The 5W+H: Who, What, When, Where, Why, How

  • Who: The Kerala state government, led by the CPI(M)-headed LDF, and the Kerala High Court.
  • What: The government placed a draft circular before the High Court laying down revised procedures for appointing public prosecutors, as reported by The Times of India.
  • When: The draft circular was submitted in the ongoing proceedings in 2026, with the court setting compliance deadlines.
  • Where: Kerala High Court, Kochi, Kerala.
  • Why: The court intervened after persistent concerns that public prosecutor appointments were driven by political loyalty rather than merit, undermining the independence of criminal prosecution, according to The Times of India.
  • How: The High Court directed the state to frame transparent, merit-based appointment norms; the government responded with a draft circular now subject to judicial review and approval.

Frequently Asked Questions

Why did the Kerala High Court intervene in public prosecutor appointments?

The court acted on concerns that appointments were driven by political loyalty rather than merit, undermining the independence of criminal prosecution.

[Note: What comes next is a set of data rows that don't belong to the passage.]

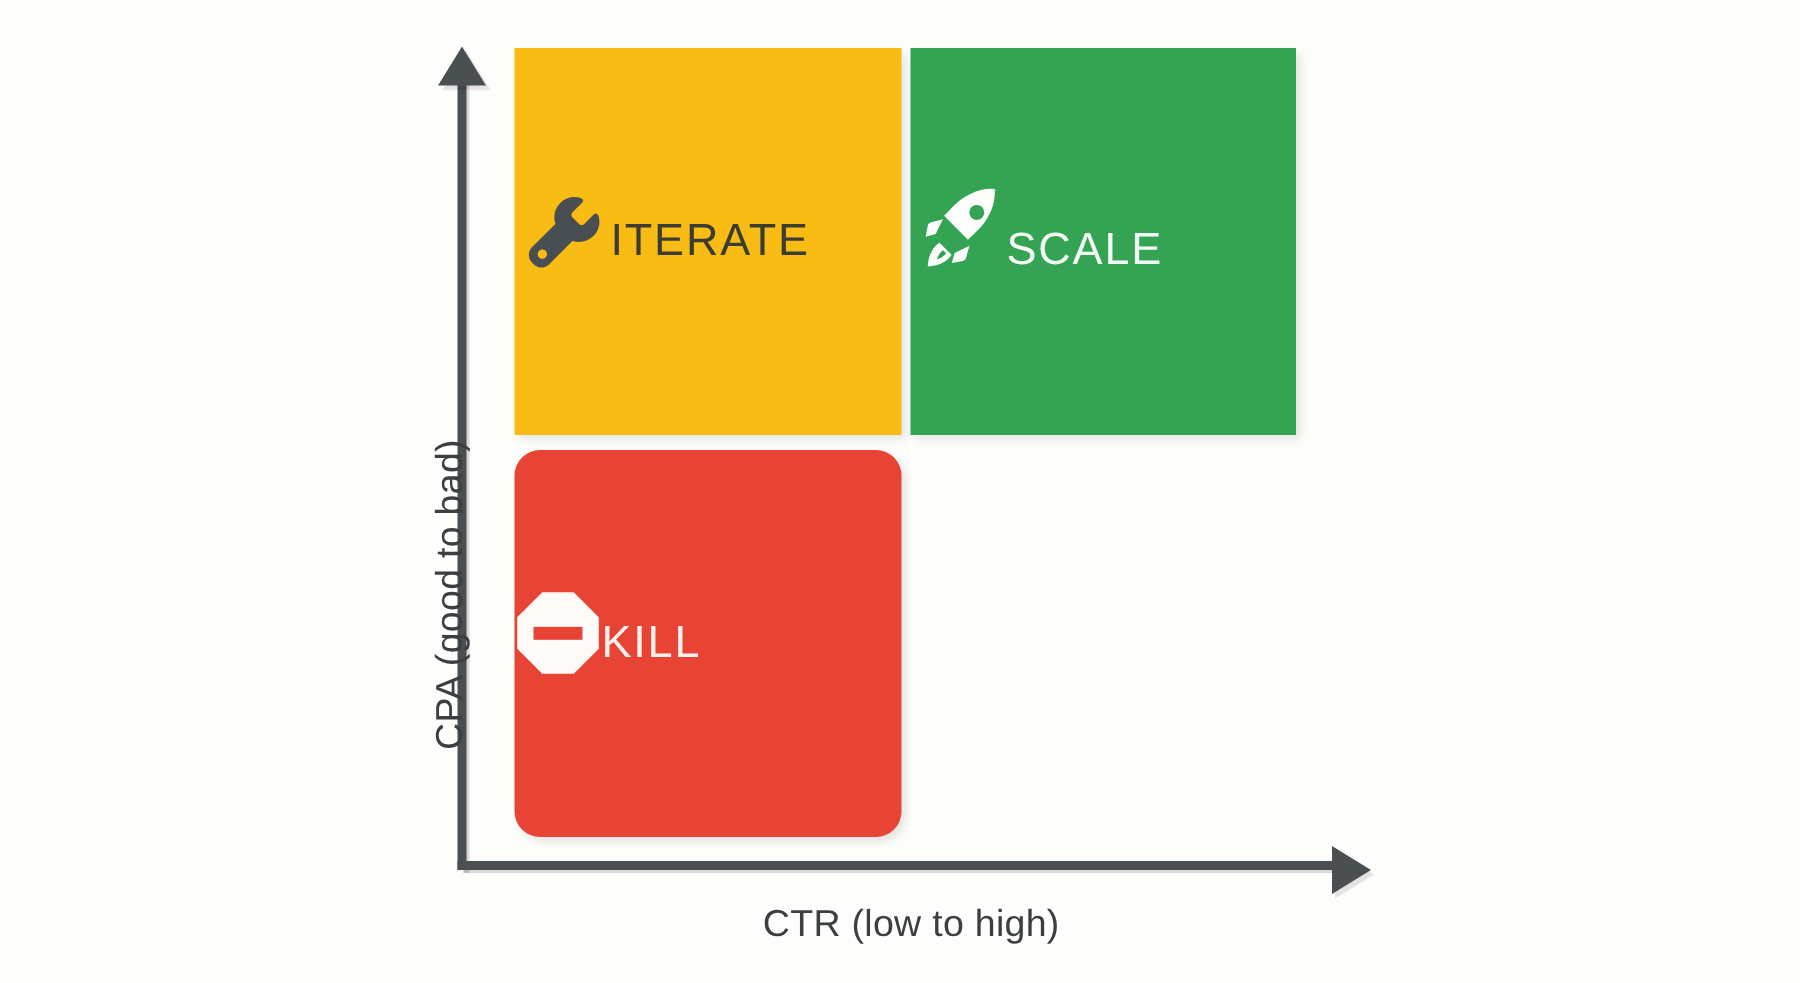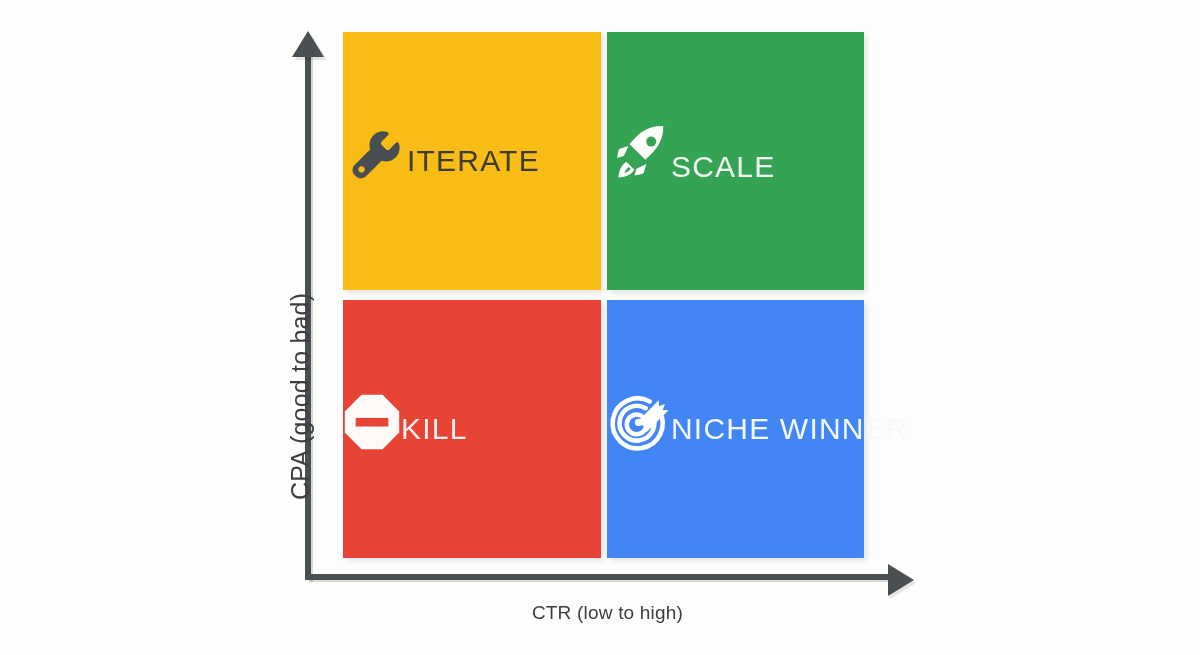--- a/index.html
+++ b/index.html
@@ -61,37 +61,37 @@
     font-size: 25px;
     color: #3b3f42;
     letter-spacing: 0.2px;
     white-space: nowrap;
   }
   #x-axis-label {
     position: absolute;
     left: 305px; top: 602px;
     width: 605px;
     text-align: center;
-    font-size: 19px;
+    font-size: 25px;
     color: #3b3f42;
     letter-spacing: 0.2px;
   }
 
   
   .quadrant {
     position: absolute;
     display: flex;
     flex-direction: row;
     align-items: center;
     justify-content: flex-start;
     box-shadow: 3px 3px 6px rgba(0,0,0,0.10);
   }
   #q-iterate      { left: 343px; top: 32px;  width: 258px; height: 258px; }
   #q-scale        { left: 607px; top: 32px;  width: 257px; height: 258px; }
-  #q-kill         { left: 343px; top: 300px; width: 258px; height: 258px; }
+  #q-kill         { left: 343px; top: 300px; width: 258px; height: 258px; border-radius: 17px; }
   #q-niche-winner { left: 607px; top: 300px; width: 257px; height: 258px; }
 
   .q-icon {
     width: 64px;
     height: 64px;
     margin-bottom: 14px;
     display: block;
   }
   #q-iterate .q-icon { margin-bottom: 10px; }
   #q-kill .q-icon    { width: 58px; height: 58px; margin-bottom: 14px; }
@@ -155,29 +155,14 @@
   <div id="q-kill" class="quadrant" style="background:#e84435">
     <span class="q-icon">
       <svg viewBox="0 0 64 64" width="58" height="58" aria-hidden="true">
         <path fill="#fdfaf8" d="M20.4 2h23.2L62 20.4v23.2L43.6 62H20.4L2 43.6V20.4L20.4 2z" rx="3"></path>
         <rect x="14" y="27.5" width="36" height="9.5" fill="#e84435"></rect>
       </svg>
     </span>
     <span id="label-kill" class="q-label" style="color: rgb(253, 241, 238);">KILL</span>
   </div>
 
-  <div id="q-niche-winner" class="quadrant" style="background:#4285f4">
-    <span class="q-icon">
-      <svg viewBox="0 0 64 64" width="64" height="64" aria-hidden="true">
-        <g fill="none" stroke="#fdfdfb" stroke-linecap="round">
-          <path d="M52.5 21.2A25 25 0 1 1 42.8 11.5" stroke-width="4.6"></path>
-          <path d="M45.4 25.3A17.4 17.4 0 1 1 38.7 18.2" stroke-width="4.6"></path>
-          <path d="M38.2 29.7A9.8 9.8 0 1 1 34.3 25.8" stroke-width="4.6"></path>
-        </g>
-        <circle cx="31.6" cy="32.4" r="3.7" fill="#fdfdfb"></circle>
-        <path fill="#fdfdfb" d="M31.6 32.4L53.7 10.3l.3 5.8 6-2.2-2.2 6 5.8.3-22.1 22.1-1.6-5.6-8.3-4.3z" transform="translate(-2 0)"></path>
-        <path fill="#fdfdfb" d="M30 34l20.5-20.5 1.5 5.2 5.2 1.5L36.7 40.7 34.6 36z" opacity="0"></path>
-      </svg>
-    </span>
-    <span id="label-niche-winner" class="q-label" style="color: rgb(244, 249, 255);">NICHE WINNER</span>
-  </div>
 
 </div>
 
 </body></html>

The court directed the state to frame transparent norms, according to The Times of India.

What is the CPI(M) accused of regarding public prosecutors in Kerala?

Critics and legal observers allege the CPI(M) systematically appointed party-aligned lawyers as public prosecutors, particularly to shield cadres facing charges in political violence cases. The party denies this, calling its draft circular evidence of commitment to transparent governance.

Could the Kerala court ruling affect other Indian states?

Legal analysts suggest the precedent could embolden similar judicial interventions in states like West Bengal, Tamil Nadu, and Uttar Pradesh, where prosecution appointments are also seen as politically driven.